Однако есть и иные суждения. Так, американский историк Джоан Хэслип находит, что и физически, и нравственно, и даже своей ненормальностью Павел походил на Петра III – добрые, благородные чувства сочетались в обоих с жестокостью, злобой и беспощадностью к слабым. Историк Александр Мыльников, опираясь на широкую источниковую базу, приходит к выводу, что «великий князь не только признавал свое отцовство, но и болезненно относился к любым действиям, которые могли бы поставить это под сомнение». С другой стороны, и Павел, почитая в Петре Федоровиче отца, относился к нему с исключительным почтением. Всю свою жизнь он словно тщился подчеркнуть свою глубокую связь с «родителем». Он ему сознательно подражал и восхвалял его. Отсюда и завещанная Петром III отчаянная пруссофилия Павла с ее муштрой и педантством, отсюда и демонстративно помпезное захоронение останков «отца» в монаршей усыпальнице в Петербурге. Роднит императоров и выпавшая на их долю варварская насильственная смерть от недовольных правлением мятежников.
И все же утверждать однозначно, что Павел – сын Петра, как, впрочем, и то, что он – сын Салтыкова, мы не беремся. Как резюмировала крупный исследователь екатерининской эпохи Изабель Де Мадариага, «до настоящего времени трудно определенно сказать, чей же сын Павел».
Отметим, что вопрос о происхождении Павла и, соответственно, всей династии после него был особенно болезненным для Романовых.
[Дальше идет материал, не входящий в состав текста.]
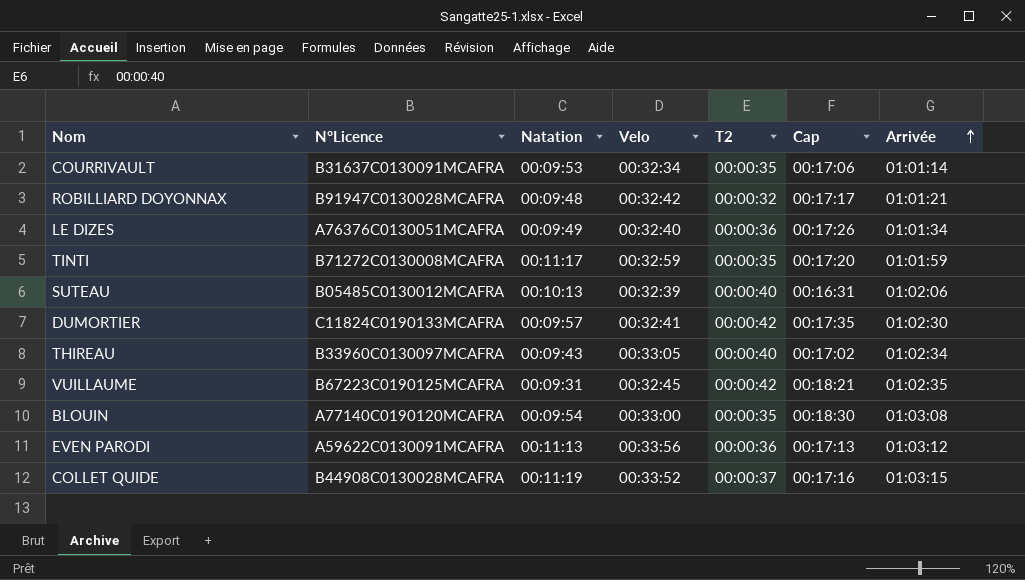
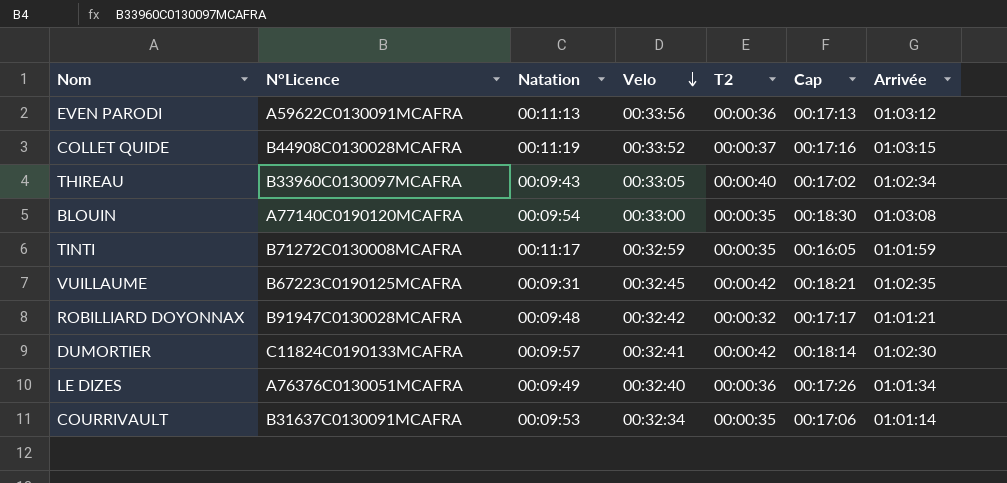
row order: Arrivée ascending -> Velo descending
row SUTEAU: B05485C0130012MCAFRA | 00:10:13 | 00:32:39 | 00:00:40 | 00:16:31 | 01:02:06 -> none
TINTI | Cap: 00:17:20 -> 00:16:05
DUMORTIER | Cap: 00:17:35 -> 00:18:14

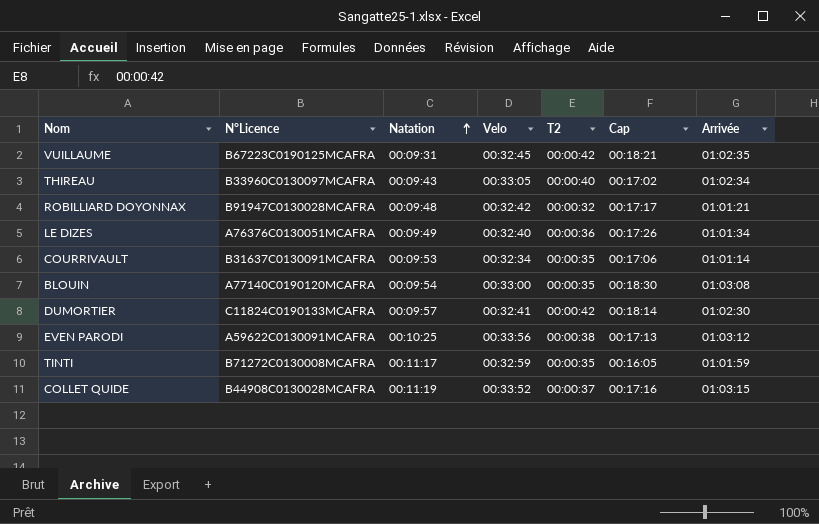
row order: Velo descending -> Natation ascending
EVEN PARODI | Natation: 00:11:13 -> 00:10:25
EVEN PARODI | T2: 00:00:36 -> 00:00:38

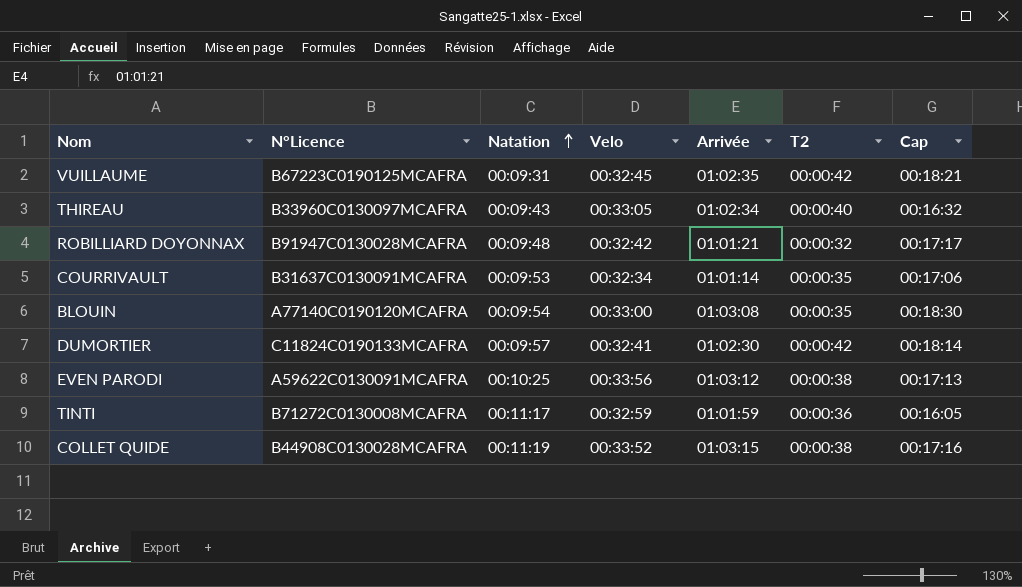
column Arrivée | position: 7 -> 5
row LE DIZES: A76376C0130051MCAFRA | 00:09:49 | 00:32:40 | 00:00:36 | 00:17:26 | 01:01:34 -> none
THIREAU | Cap: 00:17:02 -> 00:16:32
TINTI | T2: 00:00:35 -> 00:00:36
COLLET QUIDE | T2: 00:00:37 -> 00:00:38

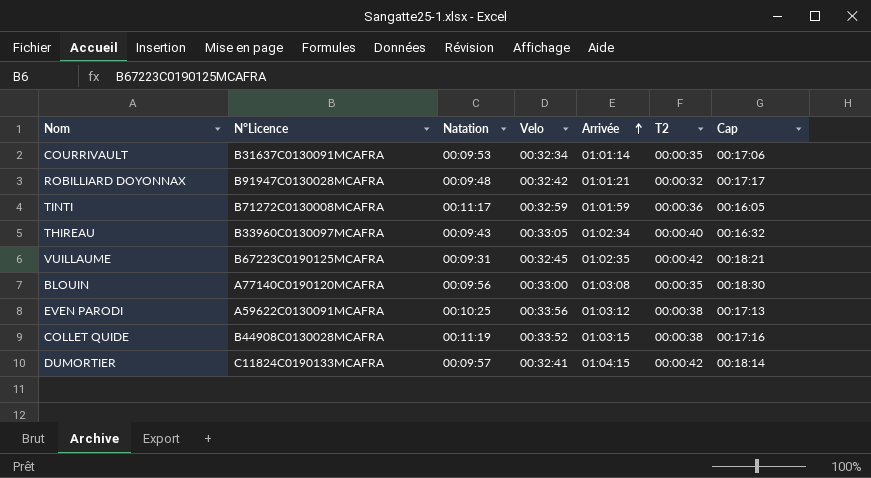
row order: Natation ascending -> Arrivée ascending
BLOUIN | Natation: 00:09:54 -> 00:09:56
DUMORTIER | Arrivée: 01:02:30 -> 01:04:15

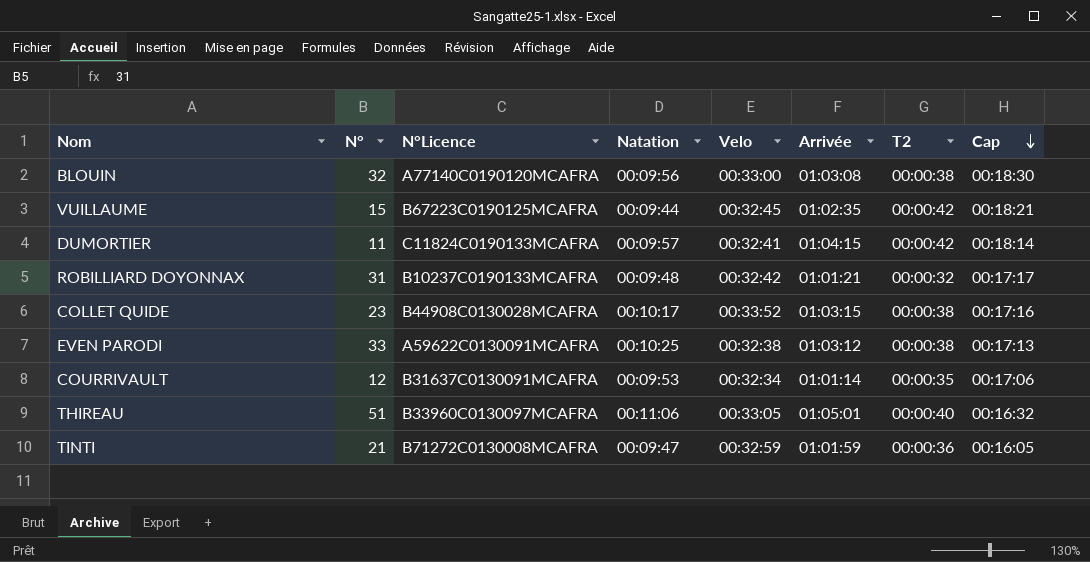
row order: Arrivée ascending -> Cap descending
column N° | position: none -> 2
BLOUIN | T2: 00:00:35 -> 00:00:38
VUILLAUME | Natation: 00:09:31 -> 00:09:44
ROBILLIARD DOYONNAX | N°Licence: B91947C0130028MCAFRA -> B10237C0190133MCAFRA
COLLET QUIDE | Natation: 00:11:19 -> 00:10:17
EVEN PARODI | Velo: 00:33:56 -> 00:32:38
THIREAU | Natation: 00:09:43 -> 00:11:06
THIREAU | Arrivée: 01:02:34 -> 01:05:01
TINTI | Natation: 00:11:17 -> 00:09:47

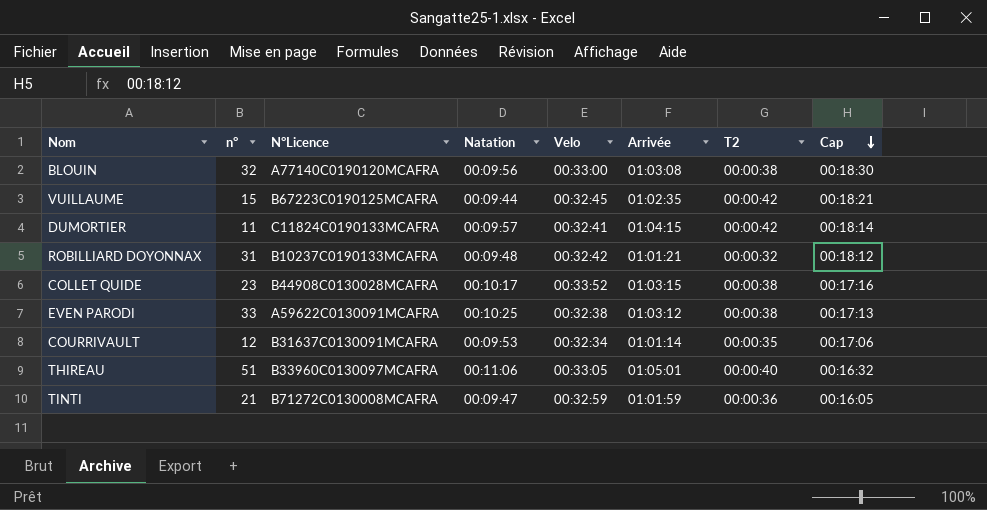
column name: N° -> n°
ROBILLIARD DOYONNAX | Cap: 00:17:17 -> 00:18:12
Признать, что царский род, правивший до того Россией, сменился дворянским родом Салтыковых, было выше их сил. По этому поводу сохранилось следующее свидетельство. Некто назвал в сердцах императора Николая I «сыном ублюдка», отпрыском Салтыковых. Разгневанный монарх стал нещадно бить нахала, и если бы не подоспевшие царедворцы, забил бы его до смерти…
Но вернемся в конец 1754 года. Сразу же после рождения цесаревича Салтыкова посылают в Швецию с радостным известием о появлении наследника престола. Для придворного такого ранга, как Сергей Васильевич, это, несомненно, была почетная ссылка, своего рода опала, призванная утишить нежелательные слухи о сомнительном происхождении Павла, – Елизавета не желала больше терпеть его скандальную связь с Екатериной, а потому удалила от двора. И от двора, как оказалось, он будет отлучен навсегда…
После Стокгольма Салтыкова направили в Гамбург, потом в Париж. Во время своих кратковременных наездов в Петербург он был холоден с великой княгиней, которая однажды тщетно прождала его до трех часов ночи. Переживания Екатерины об измене своего первого мужчины были тем более глубоки, что она почитала его самым близким и преданным ей человеком. До нее доходили неутешительные слухи о многочисленных амурных похождениях Салтыкова; более того, желая повысить свои акции в глазах тамошних красавиц, этот петиметр бахвалился связью с ней и утверждал, что Павел – плод их любви. После этого оскорбленная великая княгиня, по ее признанию, «не могла и не хотела никого видеть, потому что была в горе».
Но Екатерина недаром получила впоследствии имя «Великая». Несчастная любовь, равно как и удручающее одиночество, не сломили ее поистине мощного духа. 10 февраля 1755 года, облачившись в «великолепное платье из голубого бархата, вышитое золотом», она явилась, точнее, возникла при дворе. «Я держалась очень прямо, – говорит она, – высоко несла голову, скорее как глава очень большой партии, нежели как человек униженный и угнетенный».
Позднее ее, создательницу целого института фаворитизма в России, будут упрекать чуть ли не в разврате, называть новой Мессалиной. По этому поводу Екатерина писала Григорию Потемкину: «Бог видит, что не от распутства, к которому никакой склонности не имею, и если бы я в участь получила смолоду мужа, я бы вечно к нему не переменилась. Беда то, что сердце мое не хочет быть ни на час без любви». Подобно императрице Елизавете Петровне, Екатерина была щедра и благодетельна в любви (а Салтыкова она именно полюбила), но при этом начисто лишена злопамятства и мстительности. Даже тем фаворитам, которые поступали с ней дурно и оставляли ее, она раздавала деньги, имения, драгоценности и неизменно присутствовала на их свадьбах, празднуемых за ее счет. Такое же великодушие проявила она и к неверному Салтыкову – пожаловала ему в 1762 году 10 000 рублей для выезда из Петербурга в Париж. Чтобы понять всю широту ее души, достаточно сравнить такое поведение с поступками, например, Елизаветы I английской, приказавшей обезглавить нескольких своих фаворитов и соперниц, или королевы шведской Христины, на глазах у которой был казнен один из ее бывших любовников.